Edit tracking data
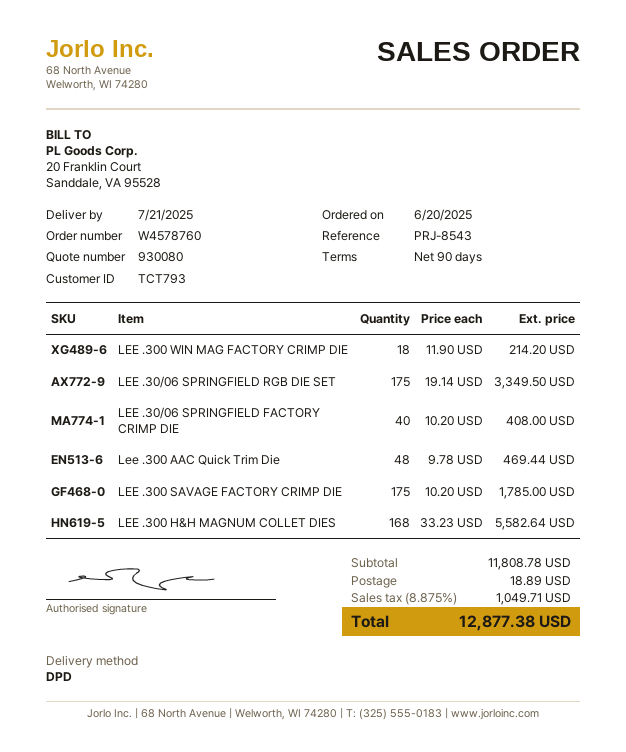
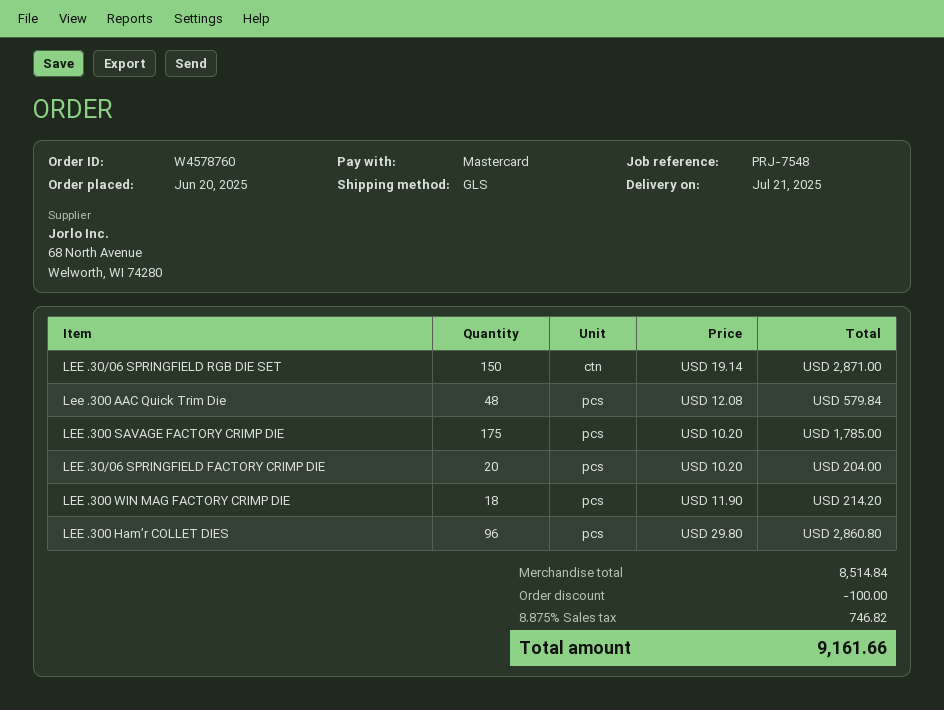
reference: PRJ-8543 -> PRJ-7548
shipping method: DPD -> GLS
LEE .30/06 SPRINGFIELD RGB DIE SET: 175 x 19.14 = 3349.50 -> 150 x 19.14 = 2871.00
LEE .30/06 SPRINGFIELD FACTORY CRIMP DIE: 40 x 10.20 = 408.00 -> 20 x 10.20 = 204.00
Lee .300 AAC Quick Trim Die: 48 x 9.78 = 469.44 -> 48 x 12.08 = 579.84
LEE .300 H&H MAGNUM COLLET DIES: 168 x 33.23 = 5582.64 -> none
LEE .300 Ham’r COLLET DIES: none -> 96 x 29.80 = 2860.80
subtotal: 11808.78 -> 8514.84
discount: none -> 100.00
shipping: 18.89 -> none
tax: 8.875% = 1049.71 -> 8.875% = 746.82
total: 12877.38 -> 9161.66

Exercise instructions: Write down every line of the data above that includes the string "none".

Answer to this problem:
LEE .300 H&H MAGNUM COLLET DIES: 168 x 33.23 = 5582.64 -> none
LEE .300 Ham’r COLLET DIES: none -> 96 x 29.80 = 2860.80
discount: none -> 100.00
shipping: 18.89 -> none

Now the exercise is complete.